#### Task prompt:
Give again, exactly, every line of the entries below from the one that has "Liberation Sans, sans-serif;" to the last.

#### The records:

▬▬▬▬▬▬▬▬▬▬

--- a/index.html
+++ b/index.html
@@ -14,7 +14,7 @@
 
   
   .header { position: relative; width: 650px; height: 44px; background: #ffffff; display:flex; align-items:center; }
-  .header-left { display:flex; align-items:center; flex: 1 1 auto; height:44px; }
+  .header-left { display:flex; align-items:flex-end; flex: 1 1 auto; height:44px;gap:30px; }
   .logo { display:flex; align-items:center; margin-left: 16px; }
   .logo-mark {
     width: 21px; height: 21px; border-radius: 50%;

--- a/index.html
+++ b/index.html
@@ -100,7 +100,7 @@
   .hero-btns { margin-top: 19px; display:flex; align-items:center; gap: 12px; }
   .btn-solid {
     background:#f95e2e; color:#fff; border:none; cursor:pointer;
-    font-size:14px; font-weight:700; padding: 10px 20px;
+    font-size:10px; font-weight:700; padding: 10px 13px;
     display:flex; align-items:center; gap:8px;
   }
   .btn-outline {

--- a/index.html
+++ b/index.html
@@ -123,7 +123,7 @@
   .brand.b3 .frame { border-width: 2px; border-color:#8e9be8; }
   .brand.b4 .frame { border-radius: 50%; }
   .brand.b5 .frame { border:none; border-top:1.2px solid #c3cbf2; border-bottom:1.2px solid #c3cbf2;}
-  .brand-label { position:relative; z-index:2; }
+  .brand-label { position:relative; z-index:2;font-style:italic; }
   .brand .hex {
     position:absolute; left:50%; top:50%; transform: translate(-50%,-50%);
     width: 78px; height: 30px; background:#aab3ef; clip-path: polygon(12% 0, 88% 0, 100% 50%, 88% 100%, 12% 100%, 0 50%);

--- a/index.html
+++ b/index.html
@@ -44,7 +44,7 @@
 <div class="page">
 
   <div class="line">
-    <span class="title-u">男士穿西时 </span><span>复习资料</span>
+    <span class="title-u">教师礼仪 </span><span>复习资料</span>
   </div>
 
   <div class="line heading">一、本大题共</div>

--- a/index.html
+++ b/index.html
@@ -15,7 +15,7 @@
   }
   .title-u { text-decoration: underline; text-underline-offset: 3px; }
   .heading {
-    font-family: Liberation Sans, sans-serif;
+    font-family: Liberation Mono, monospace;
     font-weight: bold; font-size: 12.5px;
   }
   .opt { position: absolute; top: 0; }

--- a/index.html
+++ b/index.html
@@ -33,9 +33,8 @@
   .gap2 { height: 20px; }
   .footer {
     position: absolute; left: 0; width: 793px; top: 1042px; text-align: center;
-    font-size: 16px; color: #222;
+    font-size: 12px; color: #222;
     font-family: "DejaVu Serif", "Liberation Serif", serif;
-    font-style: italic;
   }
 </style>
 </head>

▬▬▬▬▬▬▬▬▬▬

#### Solution to this exercise:
-    font-family: Liberation Sans, sans-serif;
+    font-family: Liberation Mono, monospace;
     font-weight: bold; font-size: 12.5px;
   }
   .opt { position: absolute; top: 0; }

--- a/index.html
+++ b/index.html
@@ -33,9 +33,8 @@
   .gap2 { height: 20px; }
   .footer {
     position: absolute; left: 0; width: 793px; top: 1042px; text-align: center;
-    font-size: 16px; color: #222;
+    font-size: 12px; color: #222;
     font-family: "DejaVu Serif", "Liberation Serif", serif;
-    font-style: italic;
   }
 </style>
 </head>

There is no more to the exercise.